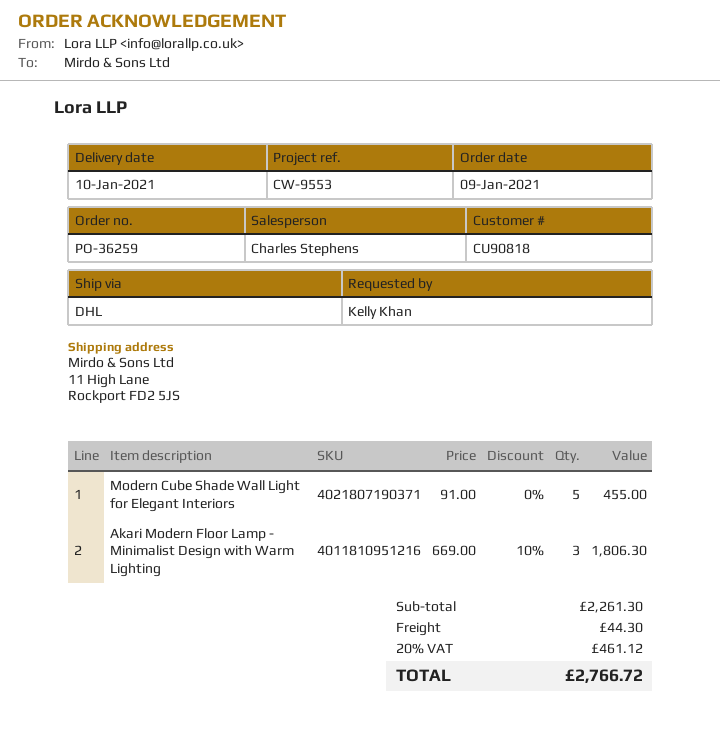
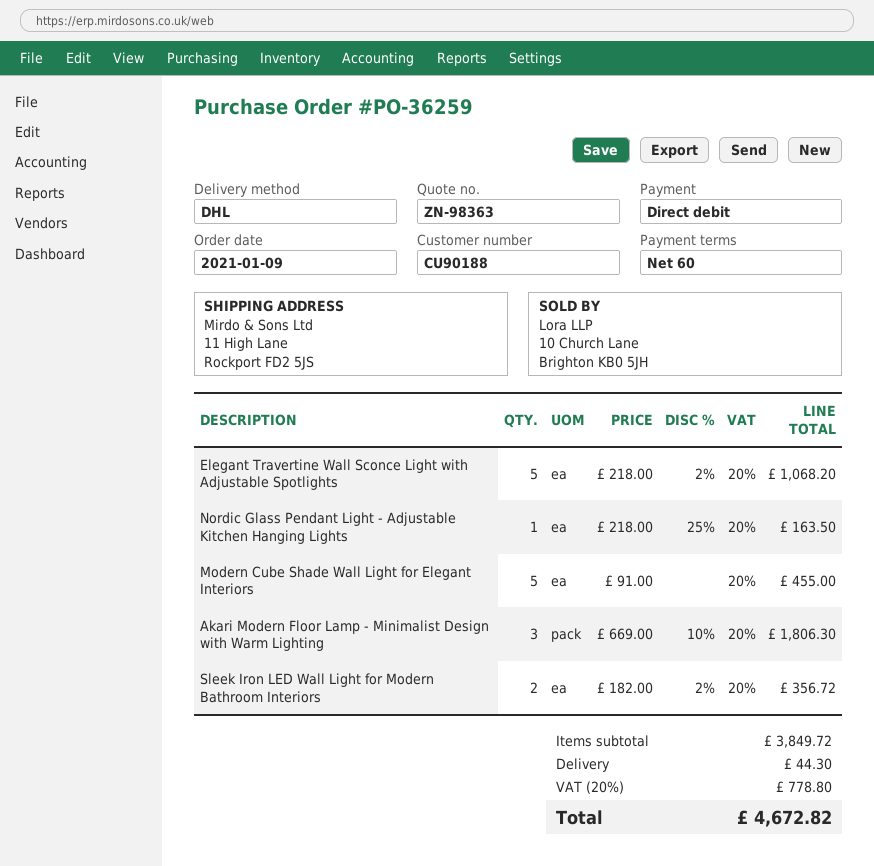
customer number: CU90818 -> CU90188
Elegant Travertine Wall Sconce Light with Adjustable Spotlights: none -> 5 x 218.00 - 2% = 1068.20
Nordic Glass Pendant Light - Adjustable Kitchen Hanging Lights: none -> 1 x 218.00 - 25% = 163.50
Sleek Iron LED Wall Light for Modern Bathroom Interiors: none -> 2 x 182.00 - 2% = 356.72
subtotal: 2261.30 -> 3849.72
tax: 20% = 461.12 -> 20% = 778.80
total: 2766.72 -> 4672.82

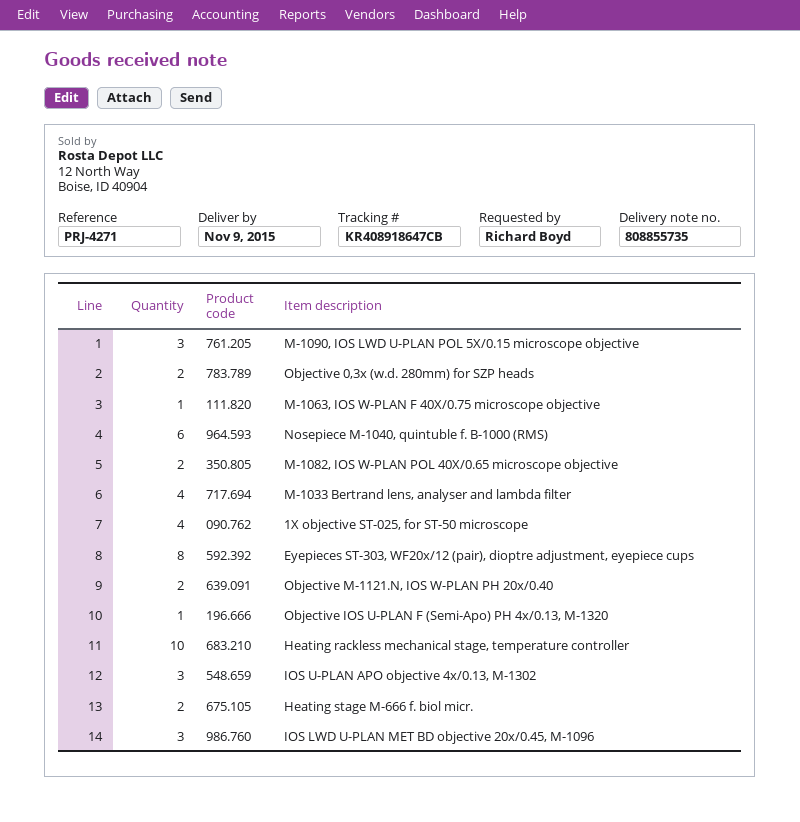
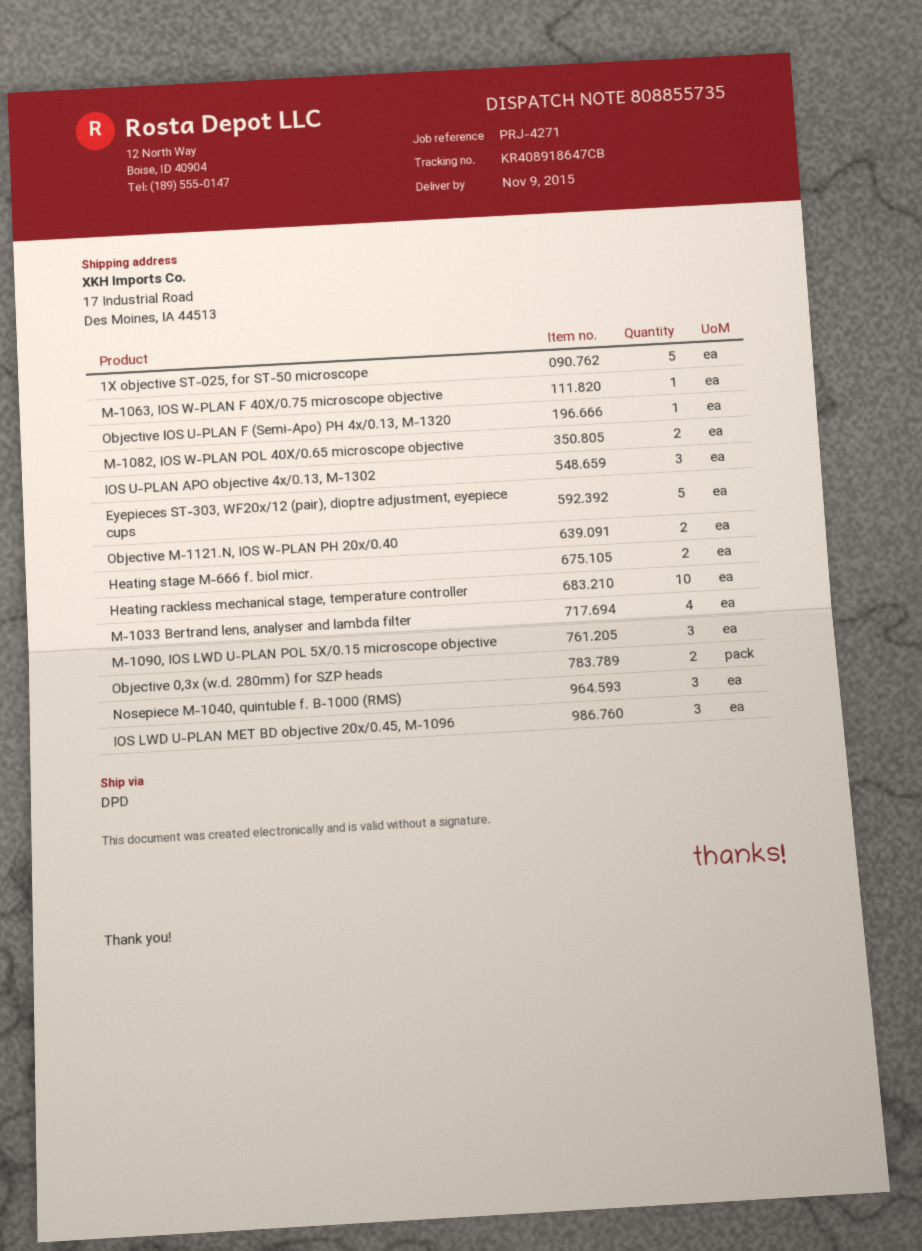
Nosepiece M-1040, quintuble f. B-1000 (RMS): 6 -> 3
1X objective ST-025, for ST-50 microscope: 4 -> 5
Eyepieces ST-303, WF20x/12 (pair), dioptre adjustment, eyepiece cups: 8 -> 5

-- What you should do --
For this exercise, reproduce the data above exactly from the line containing "total: 2766.72 -> 4672.82" through its final line, both ends included, with no pictures in the copy.

-- Written answer --
total: 2766.72 -> 4672.82

Nosepiece M-1040, quintuble f. B-1000 (RMS): 6 -> 3
1X objective ST-025, for ST-50 microscope: 4 -> 5
Eyepieces ST-303, WF20x/12 (pair), dioptre adjustment, eyepiece cups: 8 -> 5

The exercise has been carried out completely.